Would you transcribe the listing that follows, character for character, and omit its images?

=== Begin Enclosure ===

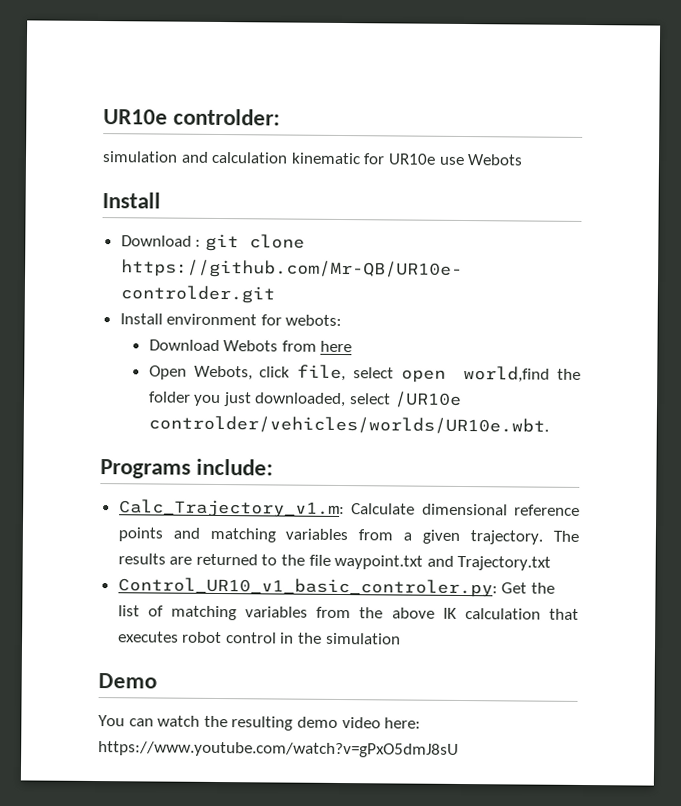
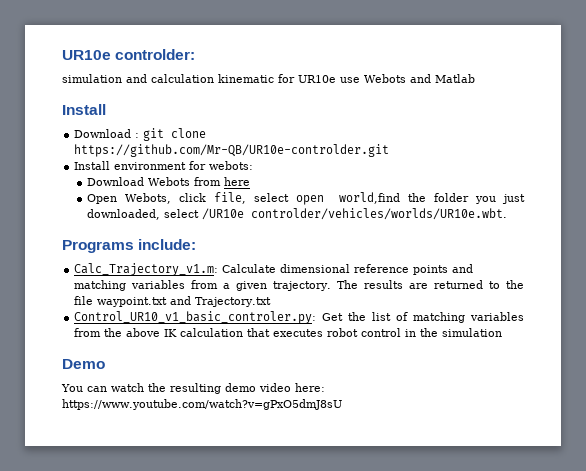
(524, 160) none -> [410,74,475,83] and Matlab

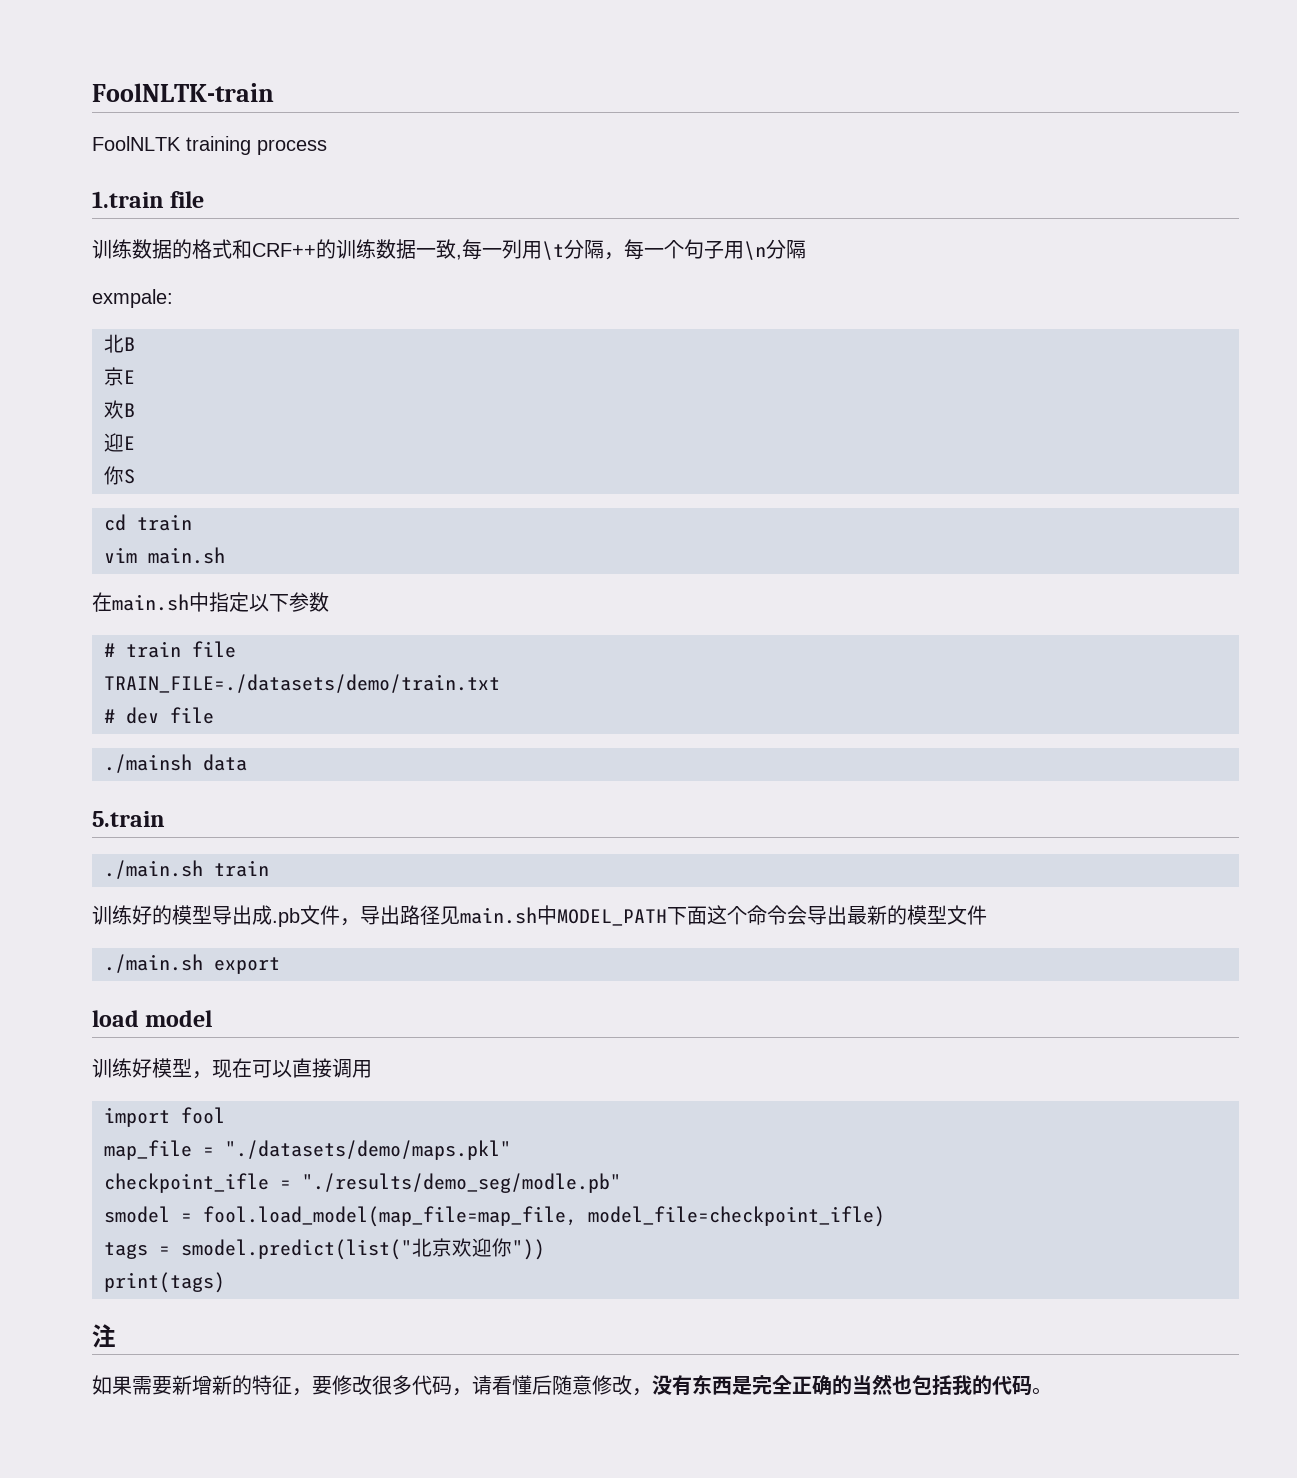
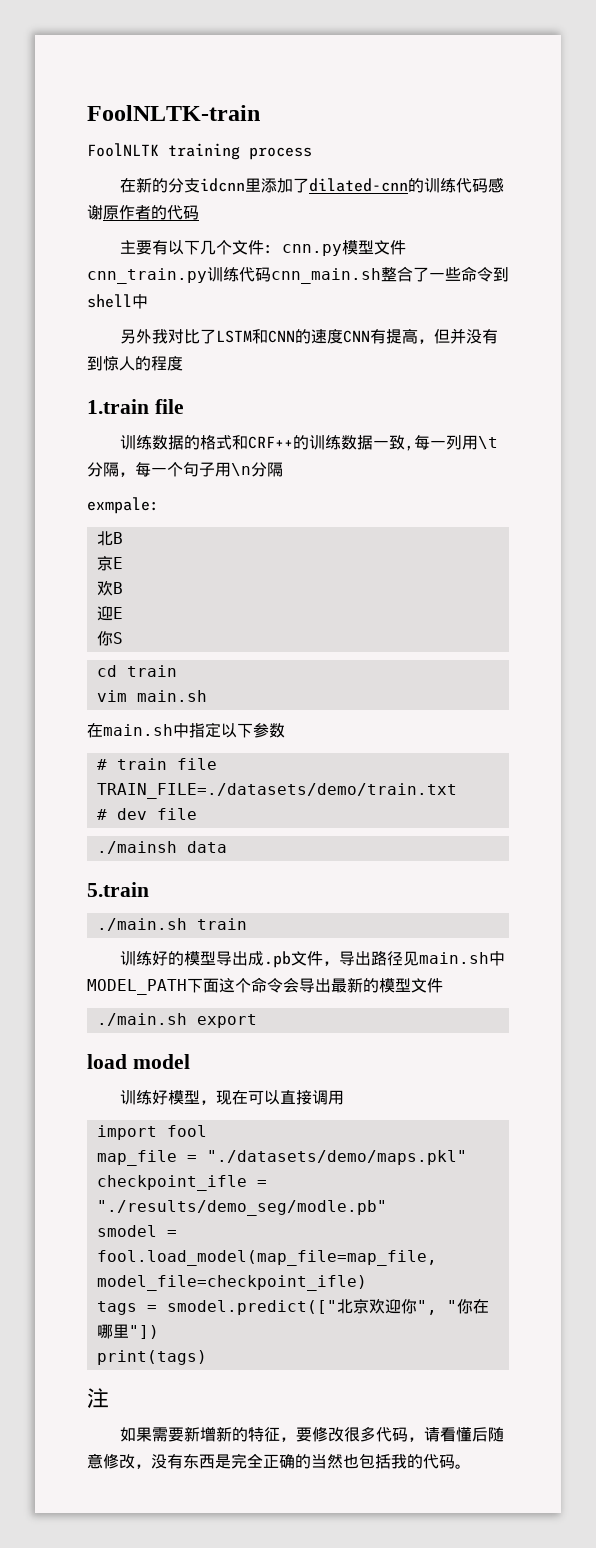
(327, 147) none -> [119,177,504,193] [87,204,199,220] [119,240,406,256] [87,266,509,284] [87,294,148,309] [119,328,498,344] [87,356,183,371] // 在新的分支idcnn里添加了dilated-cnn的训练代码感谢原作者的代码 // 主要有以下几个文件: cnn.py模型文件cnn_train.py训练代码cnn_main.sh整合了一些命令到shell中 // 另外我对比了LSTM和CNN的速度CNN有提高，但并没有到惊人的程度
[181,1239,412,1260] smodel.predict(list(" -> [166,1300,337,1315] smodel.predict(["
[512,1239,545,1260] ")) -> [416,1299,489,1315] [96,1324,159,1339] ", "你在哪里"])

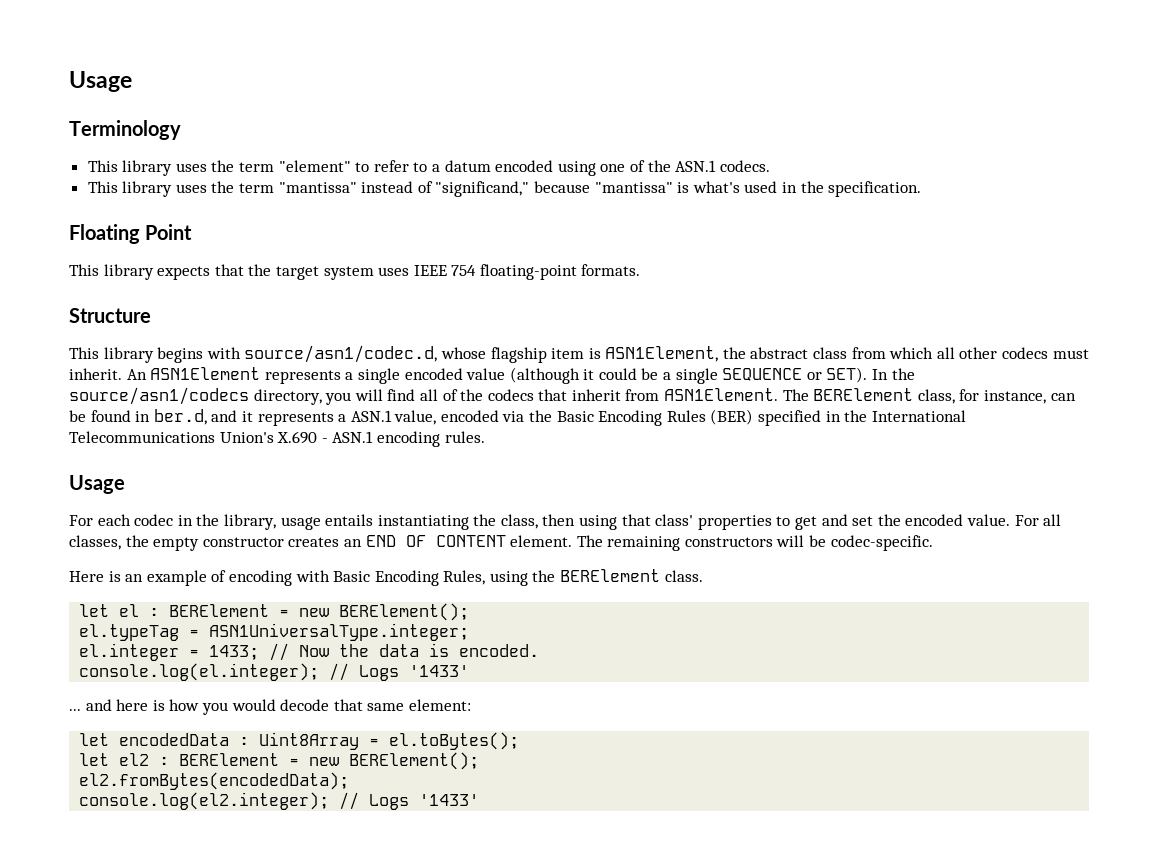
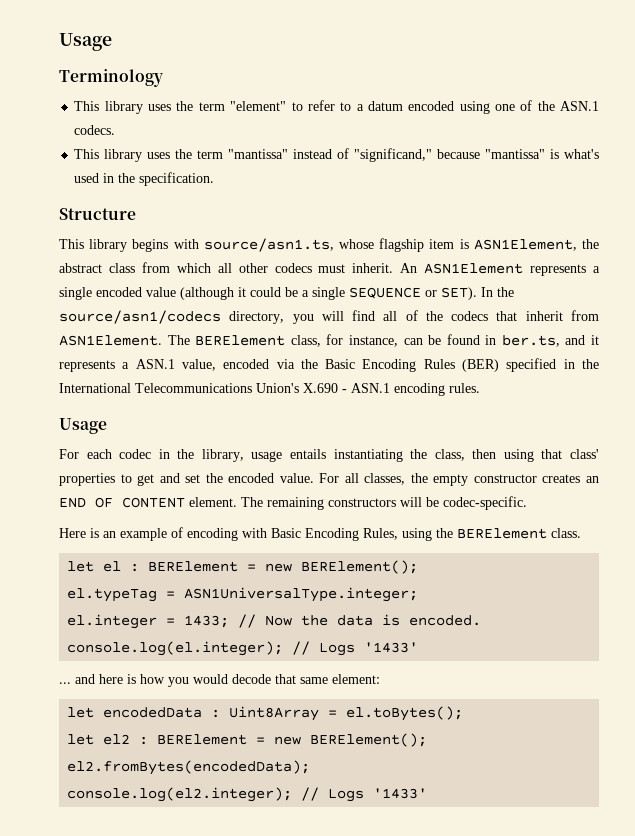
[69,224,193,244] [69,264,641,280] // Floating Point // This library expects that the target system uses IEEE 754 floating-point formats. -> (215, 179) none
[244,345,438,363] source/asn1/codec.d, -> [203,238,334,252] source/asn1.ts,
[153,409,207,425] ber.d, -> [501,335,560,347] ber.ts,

=== End Enclosure ===

- _Result_:
(524, 160) none -> [410,74,475,83] and Matlab

(327, 147) none -> [119,177,504,193] [87,204,199,220] [119,240,406,256] [87,266,509,284] [87,294,148,309] [119,328,498,344] [87,356,183,371] // 在新的分支idcnn里添加了dilated-cnn的训练代码感谢原作者的代码 // 主要有以下几个文件: cnn.py模型文件cnn_train.py训练代码cnn_main.sh整合了一些命令到shell中 // 另外我对比了LSTM和CNN的速度CNN有提高，但并没有到惊人的程度
[181,1239,412,1260] smodel.predict(list(" -> [166,1300,337,1315] smodel.predict(["
[512,1239,545,1260] ")) -> [416,1299,489,1315] [96,1324,159,1339] ", "你在哪里"])

[69,224,193,244] [69,264,641,280] // Floating Point // This library expects that the target system uses IEEE 754 floating-point formats. -> (215, 179) none
[244,345,438,363] source/asn1/codec.d, -> [203,238,334,252] source/asn1.ts,
[153,409,207,425] ber.d, -> [501,335,560,347] ber.ts,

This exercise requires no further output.